• Problem details: An exact copy of the entries, with every picture omitted, is what is needed here.

User interface change data:
= Beginning of Section =
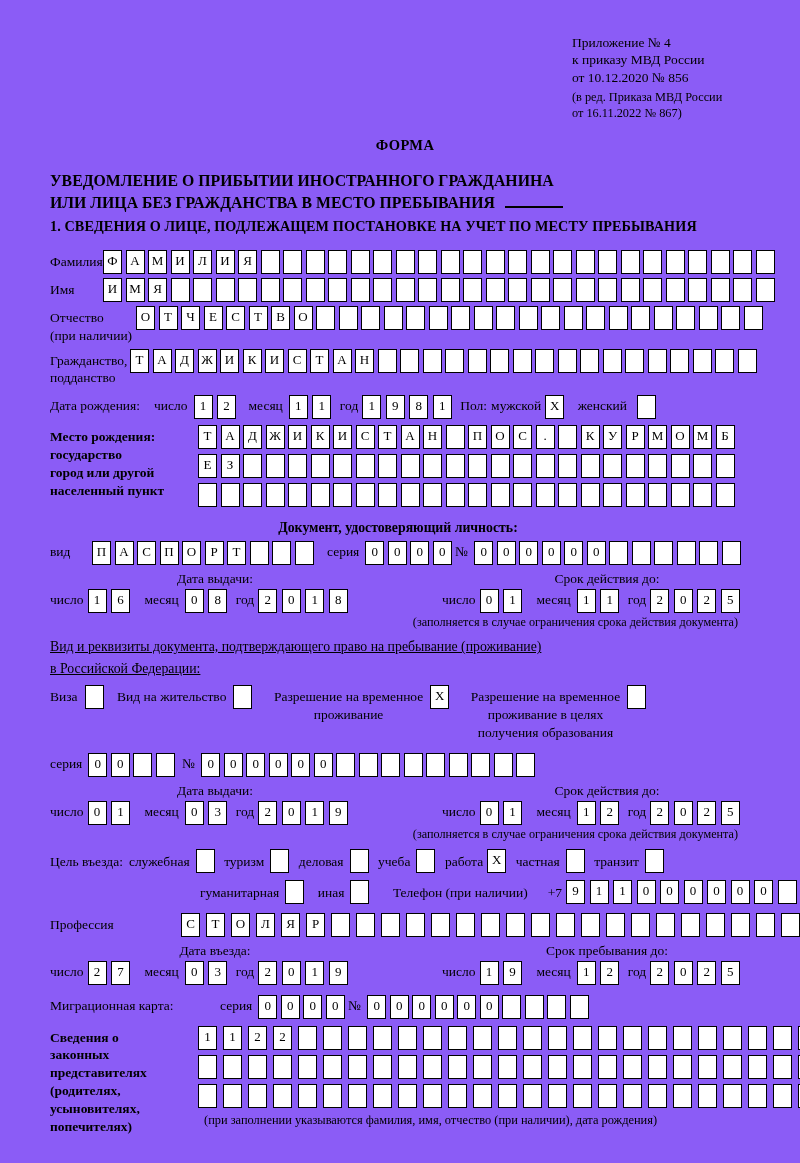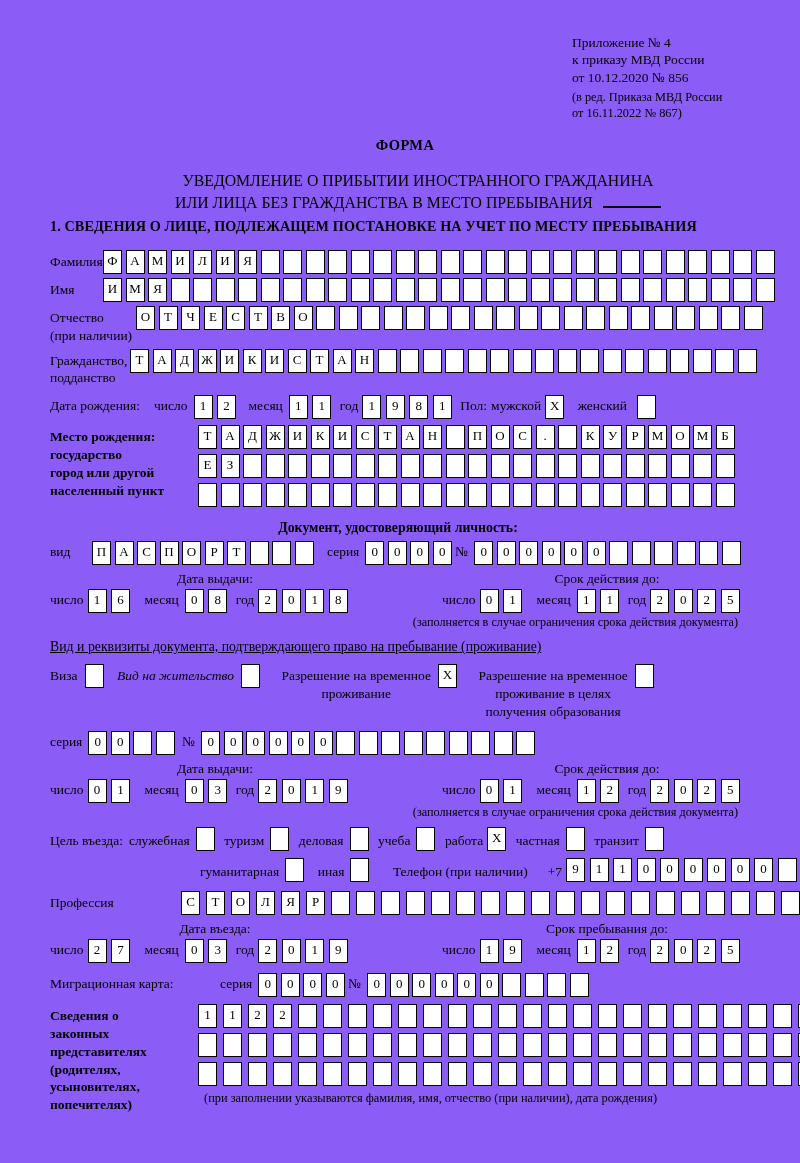--- a/index.html
+++ b/index.html
@@ -13,7 +13,7 @@
   .hdr .sub { font-size:12.3px; margin-top:4px; }
   .forma { text-align:center; font-weight:bold; font-size:14.5px; margin:16px 26px 8px 0; letter-spacing:.4px; }
 
-  .title { text-align:center; font-weight:normal; font-size:15.8px; line-height:1.35; margin-top:16px; }
+  .title { font-weight:bold; font-size:15.8px; line-height:1.35; margin-top:16px; }
   .uline { display:inline-block; width:58px; border-bottom:2px solid #000; height:14px; margin-left:10px; }
 
   .sec-heading { font-weight:bold; font-size:14.2px; margin:5px 0 15px; letter-spacing:.1px; white-space:nowrap; }

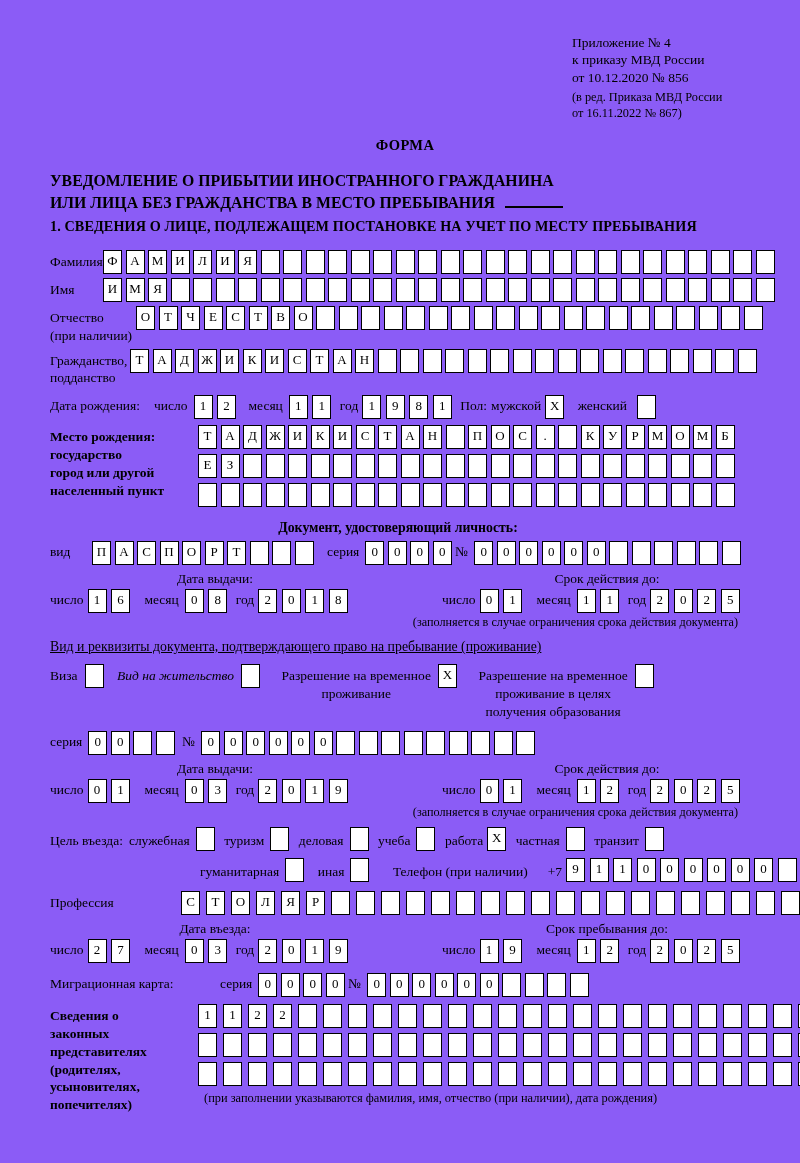--- a/index.html
+++ b/index.html
@@ -179,6 +179,7 @@
 
   <div class="intro">
     <div>Вид и реквизиты документа, подтверждающего право на пребывание (проживание)</div>
+    <div>в Российской Федерации:</div>
   </div>
 
   <div class="opt-row">

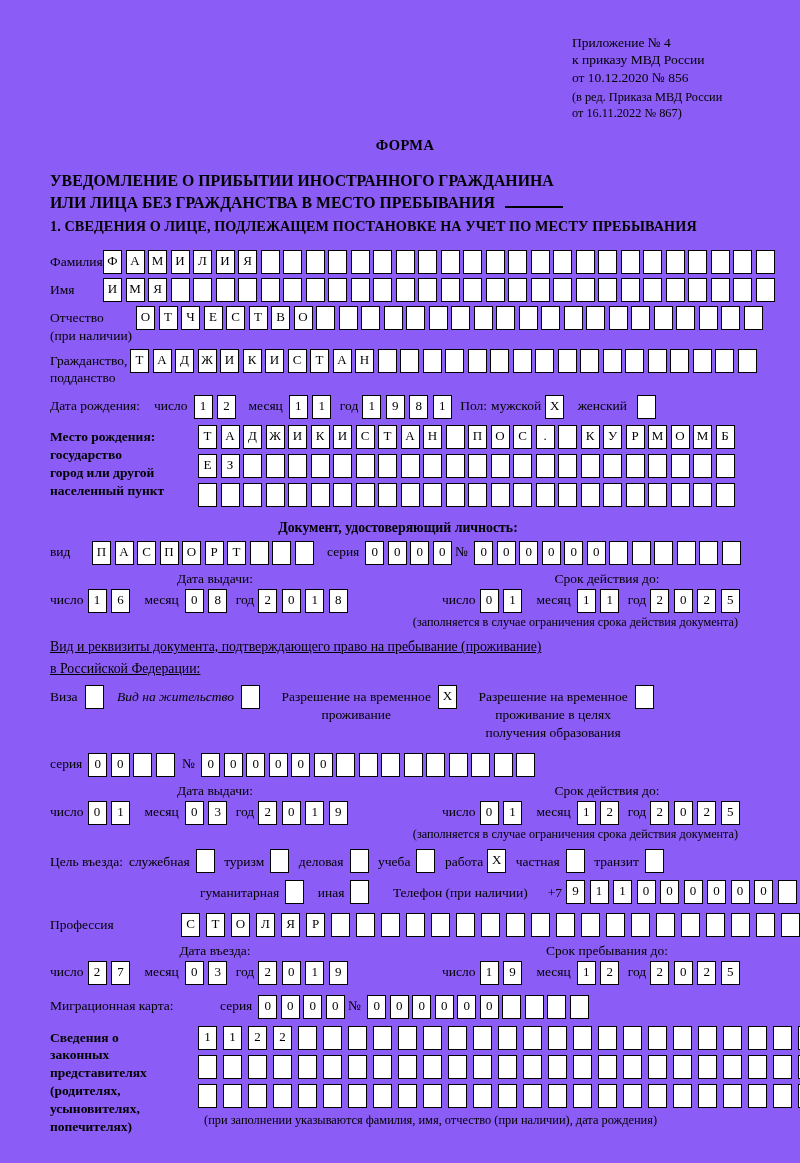--- a/index.html
+++ b/index.html
@@ -189,7 +189,7 @@
         </div>
       <span><span class="cell"></span></span>
     </div>
-    <div class="opt" style="margin-right:18px;font-style:italic;">
+    <div class="opt" style="margin-right:18px;">
       <div class="olabel">
           <div>Вид на жительство</div>
         </div>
= End of Section =
• Response to the exercise:
--- a/index.html
+++ b/index.html
@@ -13,7 +13,7 @@
   .hdr .sub { font-size:12.3px; margin-top:4px; }
   .forma { text-align:center; font-weight:bold; font-size:14.5px; margin:16px 26px 8px 0; letter-spacing:.4px; }
 
-  .title { text-align:center; font-weight:normal; font-size:15.8px; line-height:1.35; margin-top:16px; }
+  .title { font-weight:bold; font-size:15.8px; line-height:1.35; margin-top:16px; }
   .uline { display:inline-block; width:58px; border-bottom:2px solid #000; height:14px; margin-left:10px; }
 
   .sec-heading { font-weight:bold; font-size:14.2px; margin:5px 0 15px; letter-spacing:.1px; white-space:nowrap; }

--- a/index.html
+++ b/index.html
@@ -179,6 +179,7 @@
 
   <div class="intro">
     <div>Вид и реквизиты документа, подтверждающего право на пребывание (проживание)</div>
+    <div>в Российской Федерации:</div>
   </div>
 
   <div class="opt-row">

--- a/index.html
+++ b/index.html
@@ -189,7 +189,7 @@
         </div>
       <span><span class="cell"></span></span>
     </div>
-    <div class="opt" style="margin-right:18px;font-style:italic;">
+    <div class="opt" style="margin-right:18px;">
       <div class="olabel">
           <div>Вид на жительство</div>
         </div>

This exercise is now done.